There are, though, far too many photographs taken these days, especially since digital cameras have taken over. Maybe they should put a tax on photography and have uniformed marshalls patrolling the streets and extracting the duties from snap-happy tourists. Selfies would incur the highest penalties, if I was the M.C. of Bath.
All in all, this has been - so far - a good British Summer, with just the right amount of wind and rain to remind us where we are, along with periods of swelter just long enough for us not to get aclimatised to them.
Sometimes, when I am driving through Cotswold countryside past clouds of white cow-parsley with the distant downs on the horizon, I really do think that there is nowhere else on earth I would rather be.

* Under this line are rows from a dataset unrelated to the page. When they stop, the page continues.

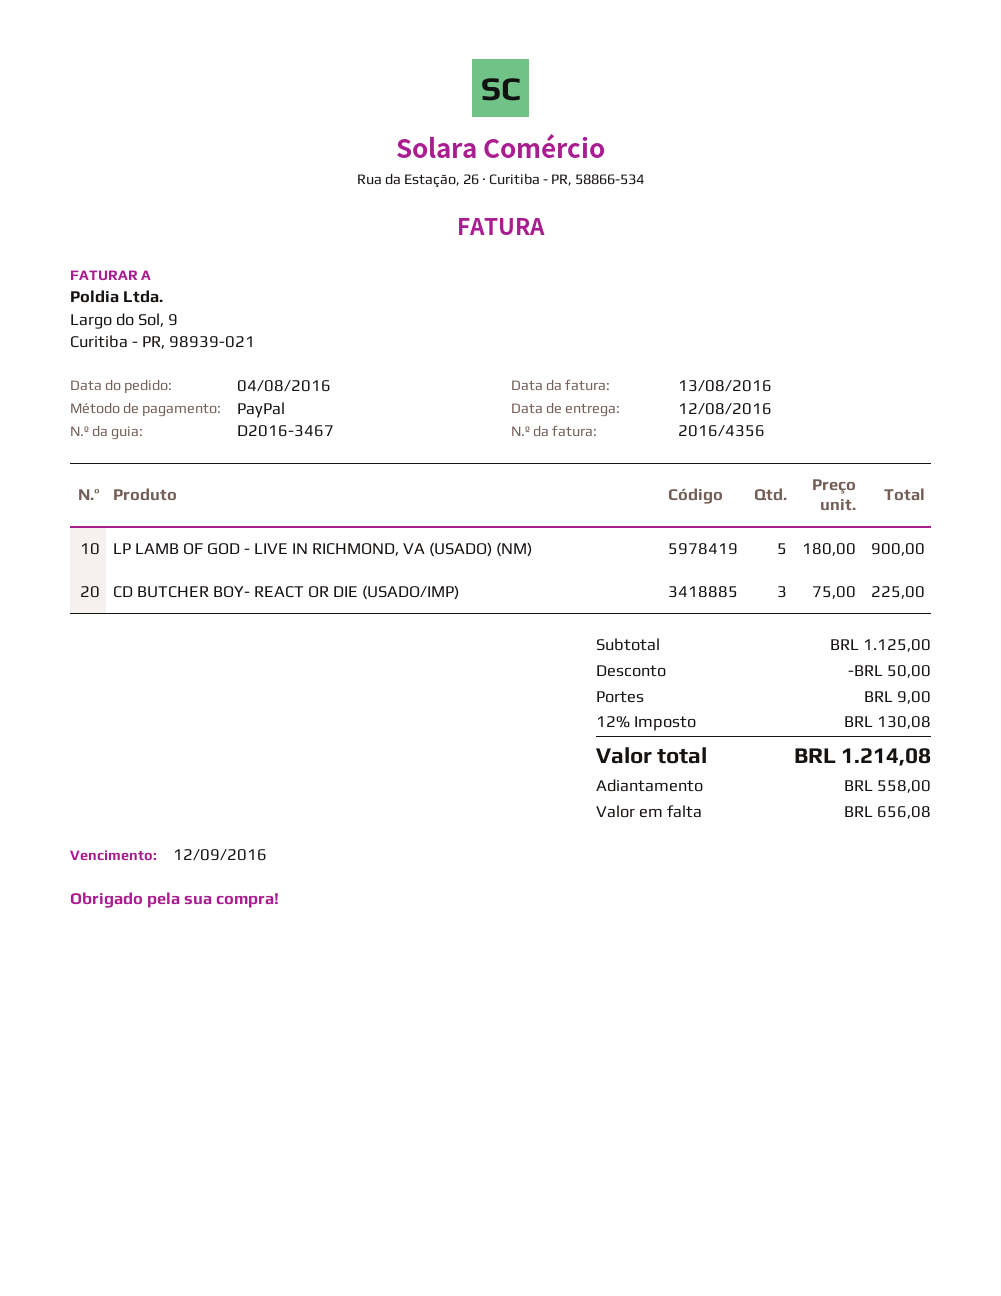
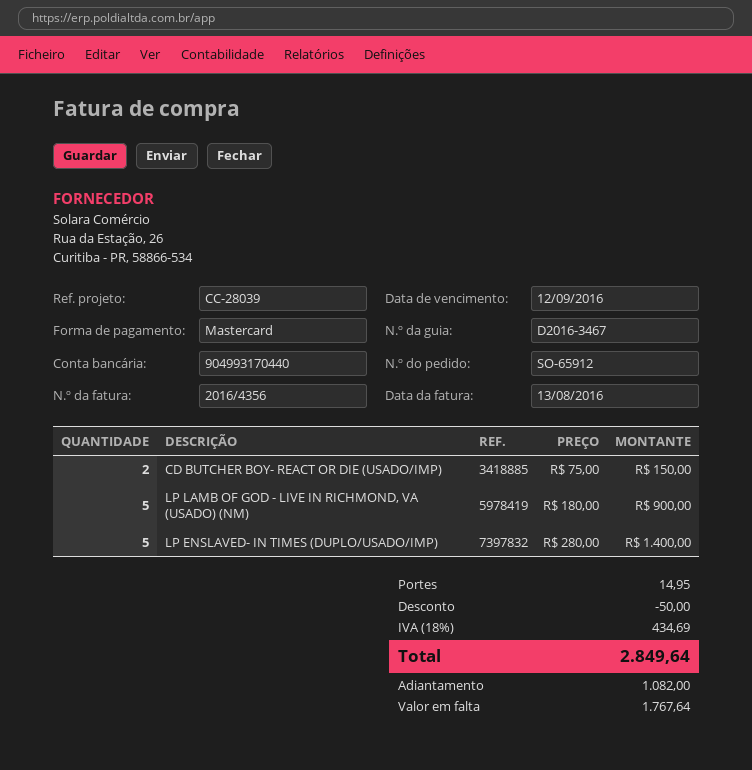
payment method: PayPal -> Mastercard
CD BUTCHER BOY- REACT OR DIE (USADO/IMP): 3 x 75.00 = 225.00 -> 2 x 75.00 = 150.00
LP ENSLAVED- IN TIMES (DUPLO/USADO/IMP): none -> 5 x 280.00 = 1400.00
shipping: 9.00 -> 14.95
tax: 12% = 130.08 -> 18% = 434.69
total: 1214.08 -> 2849.64
deposit: 558.00 -> 1082.00
balance: 656.08 -> 1767.64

To stop off at a gabled little town and book into a 17th century room above some place which has been used as a hostelry since the pious made pilgimages to Canterbury is my idea of escape. Funnily enough, it reminds me more of the 1930s and 40s than the 17th century.
There is a little village near here called Steeple Ashton. It is almost too pretty for its own good, but thankfully far enough away from any main route to be visited by more than a handful of people on the tourist track. I think it is on the list of locations for film productions though. You may have spotted it in one or two flicks.

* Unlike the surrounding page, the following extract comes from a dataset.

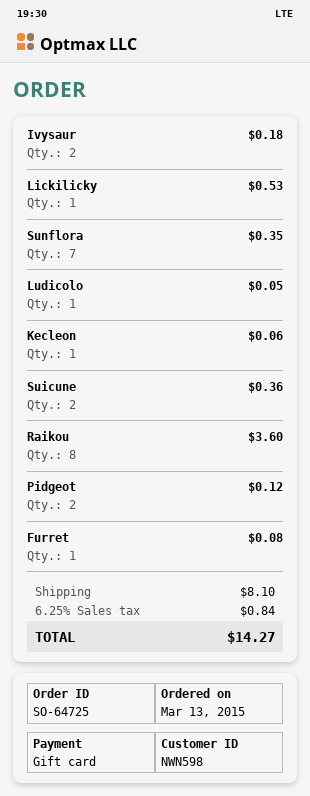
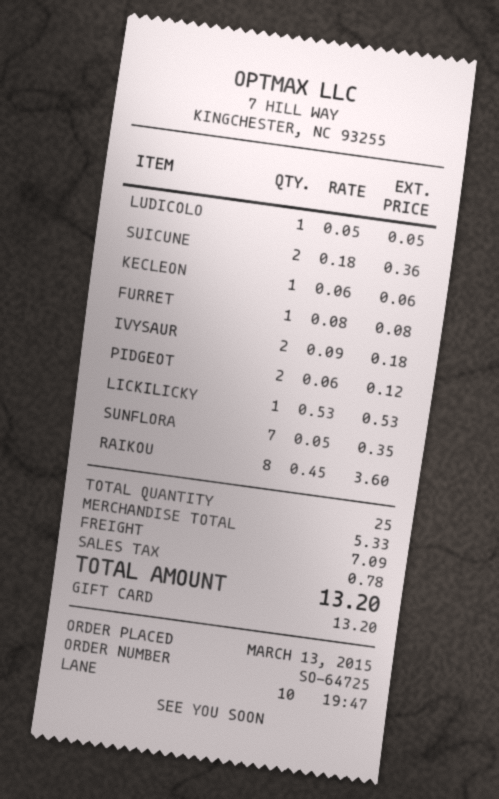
shipping: 8.10 -> 7.09
tax: 0.84 -> 0.78
total: 14.27 -> 13.20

You can tell I am in a weekend frame of mind, and this one is augmented by the finishing of one weekday project with the prospect of another good one at the end of the month. I am in the rare mental state (for me) of feeling that I am very lucky, and - for a fleeting moment - all is fine with my little bit of the world.

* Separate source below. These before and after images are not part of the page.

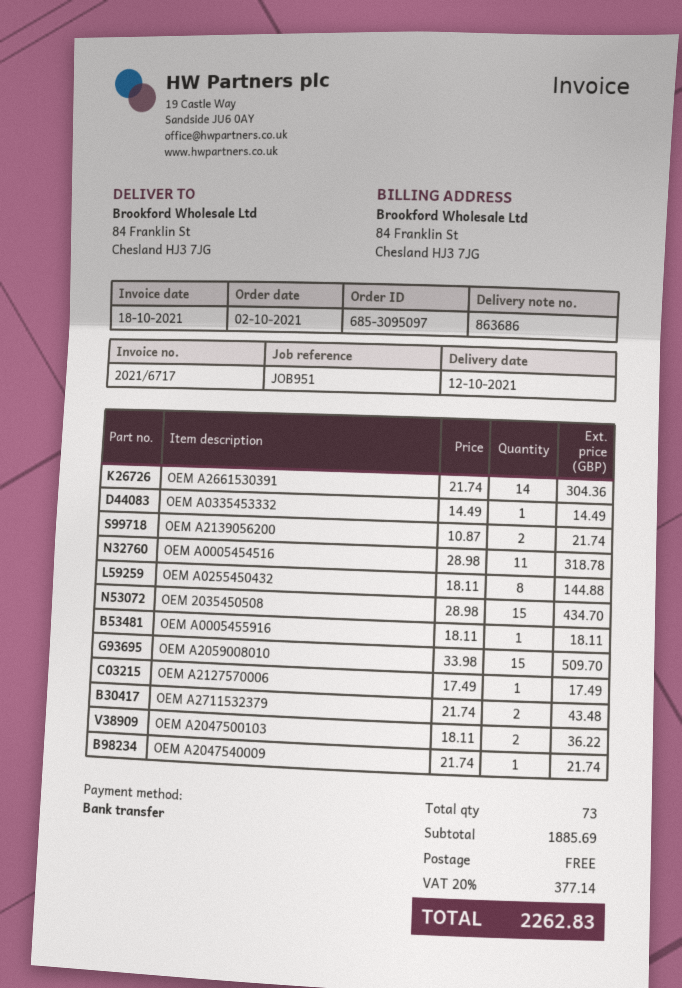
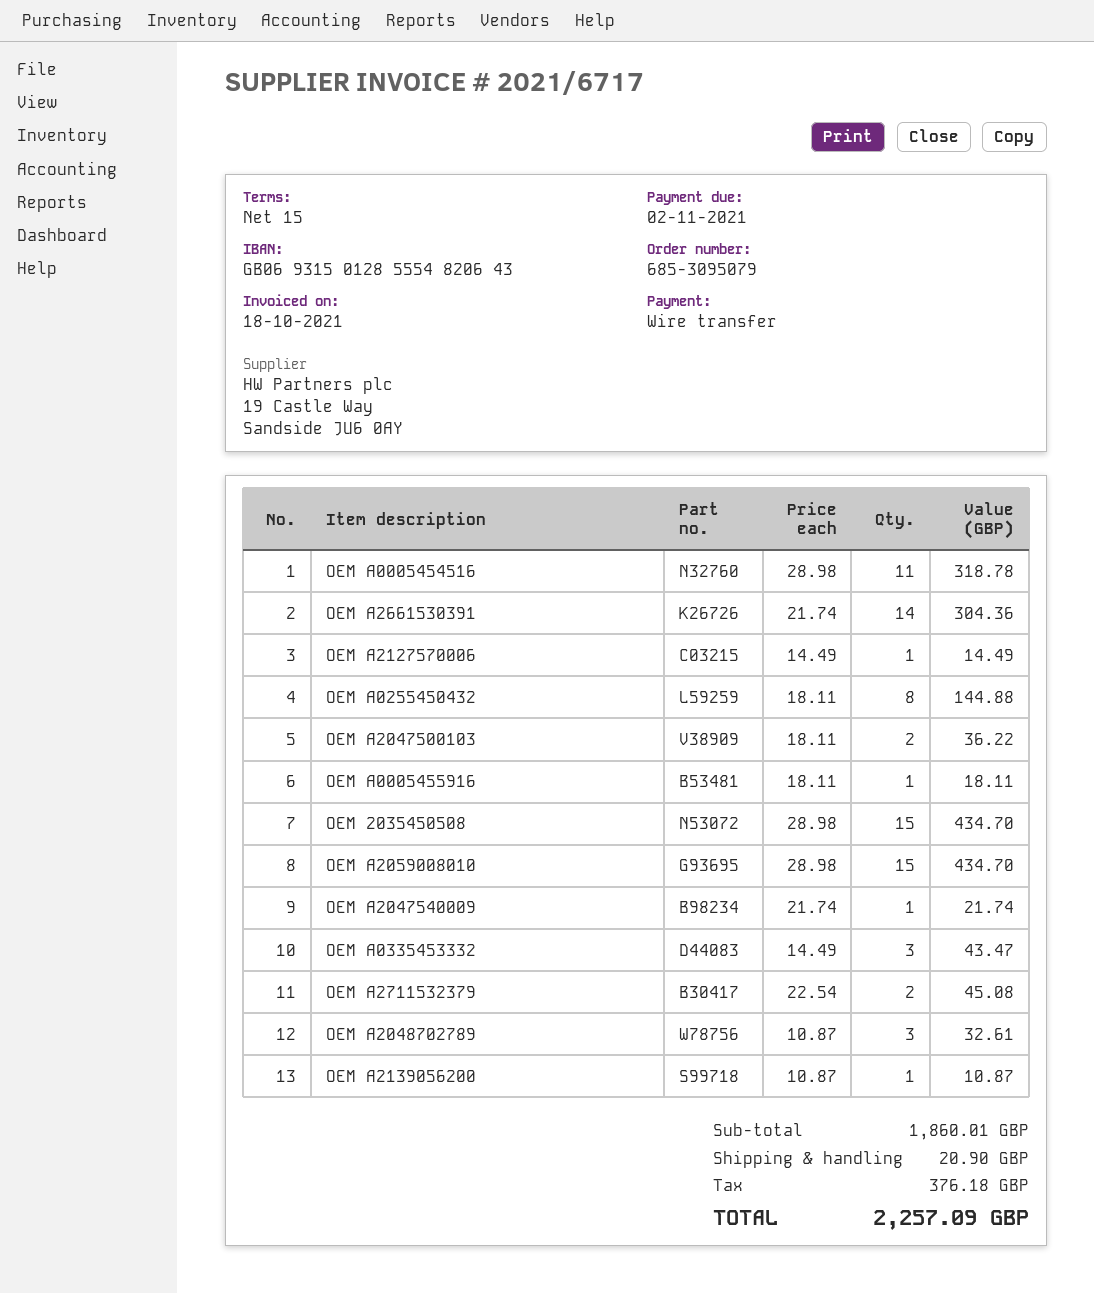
order number: 685-3095097 -> 685-3095079
OEM A0335453332: 1 x 14.49 = 14.49 -> 3 x 14.49 = 43.47
OEM A2139056200: 2 x 10.87 = 21.74 -> 1 x 10.87 = 10.87
OEM A2059008010: 15 x 33.98 = 509.70 -> 15 x 28.98 = 434.70
OEM A2127570006: 1 x 17.49 = 17.49 -> 1 x 14.49 = 14.49
OEM A2711532379: 2 x 21.74 = 43.48 -> 2 x 22.54 = 45.08
OEM A2048702789: none -> 3 x 10.87 = 32.61
subtotal: 1885.69 -> 1860.01
shipping: 0.00 -> 20.90
tax: 377.14 -> 376.18
total: 2262.83 -> 2257.09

The work I have just completed involved tinting some new stonework to make it look as though it has been there for a lot longer than the few months it actually has, and the project on the horizon is the restoration of a rustic and ornamental bridge which was designed and built by 'Capability' Lancelot Brown. This involves a material which is so difficult to obtain these days, that I have ordered two tons of it to be sent from Canada (via the USA), and it should arrive in a week or two.
Everyone else who is employed by this estate arrives at 6.30 in the morning, has a half hour lunch break and leaves at 4.30 in the afternoon. I drift in and out, almost as I please, and my excuse for this laziness is my age and experience. I am in the process of getting my patrons to view me as a hands-on consultant. Like I say, I feel lucky right now.
H.I. finishes her last Summer School this week, and I am contemplating us getting into the car and spending a night or two in one of those 17th century hostelries before our dear friend Thomas arrives from Germany in early October.
If only I could pay off my credit card bills (accumulated when I could not afford to drive off for a couple of days, but did anyway), things really would be very agreeable.